Muhammad Ammar MALIK  Jae Young CHOI  Moonsoo KANG  Bumshik LEE  

IEICE TRANSACTIONS on Fundamentals of Electronics, Communications and Computer Sciences   Vol.E102-A   No.11   pp.1556-1559
Publication Date: 2019/11/01
Online ISSN: 1745-1337
DOI: 10.1587/transfun.E102.A.1556
Type of Manuscript: LETTER
Category: Digital Signal Processing
label noise,  support vectors,  mislabeled examples,  machine learning,  

Full Text: PDF(646.1KB)>>
Buy this Article

In most supervised learning problems, the labelling quality of datasets plays a paramount role in the learning of high-performance classifiers. The performance of a classifier can significantly be degraded if it is trained with mislabeled data. Therefore, identification of such examples from the dataset is of critical importance. In this study, we proposed an improved majority filtering algorithm, which utilized the ability of a support vector machine in terms of capturing potentially mislabeled examples as support vectors (SVs).
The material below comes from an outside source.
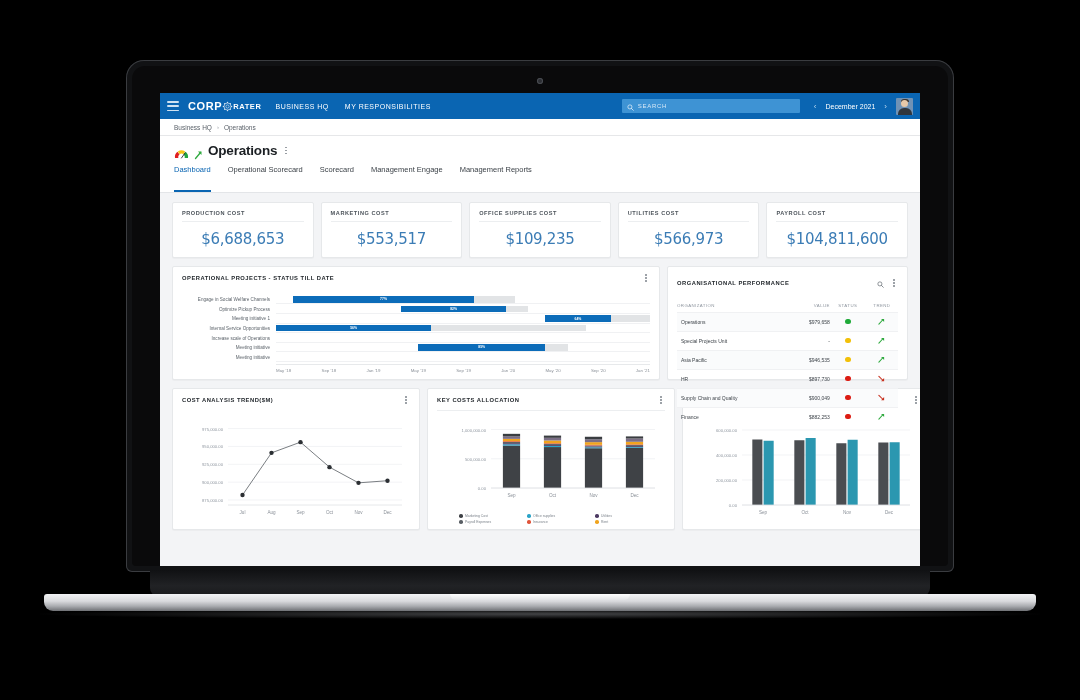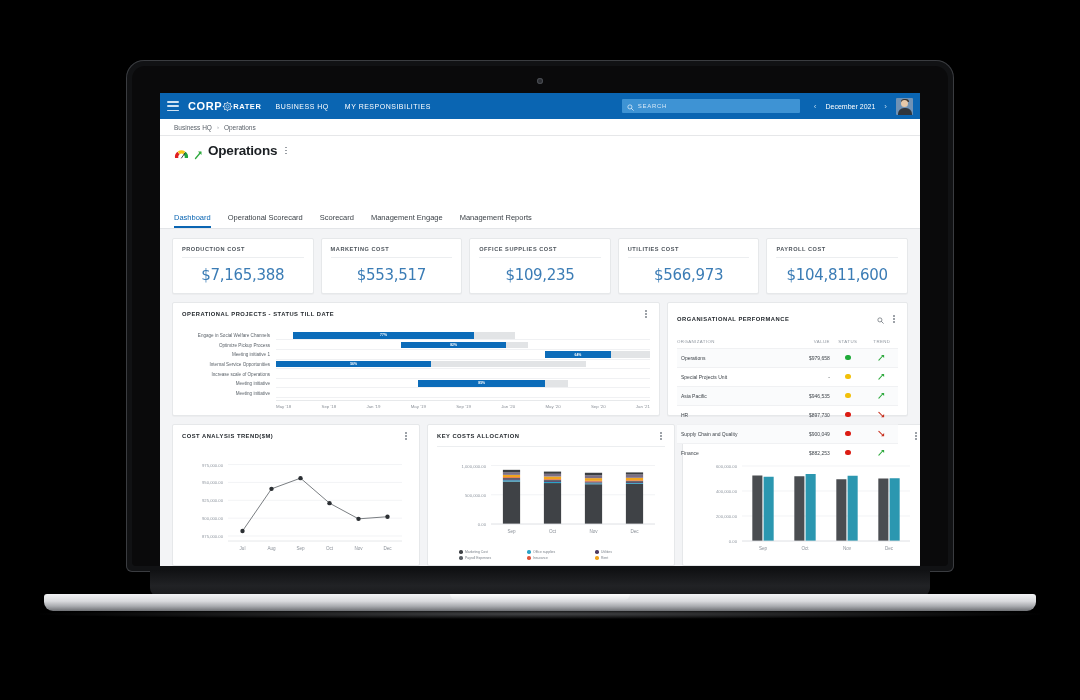"Dashboard" .tab { margin-top: 48px -> none; padding-bottom: 4px -> 16px }
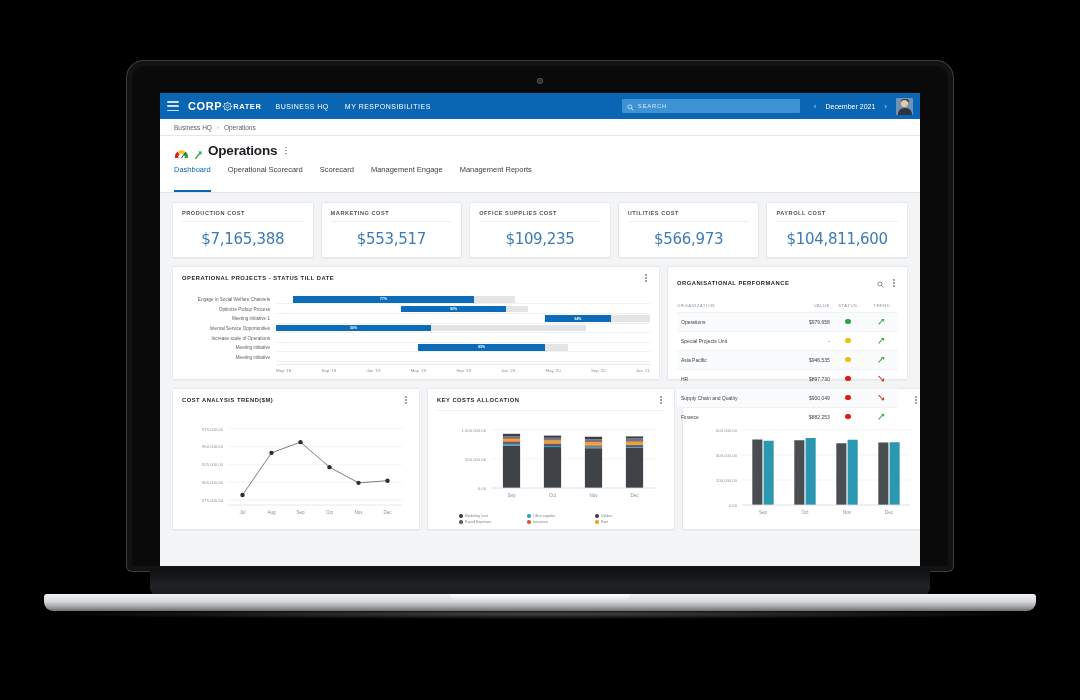"$7,165,388" div.kpi-value { text: $7,165,388 -> $6,688,653 }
The key technical contribution of our work, is that the base (or component) classifiers that construct the ensemble of classifiers are trained using non-SV examples, although at the time of testing, the examples captured as SVs were employed. An example can be tagged as mislabeled if the majority of the base classifiers incorrectly classifies the example. Experimental results confirmed that our algorithm not only showed high-level accuracy with higher F1 scores, for identifying the mislabeled examples, but was also significantly faster than the previous methods.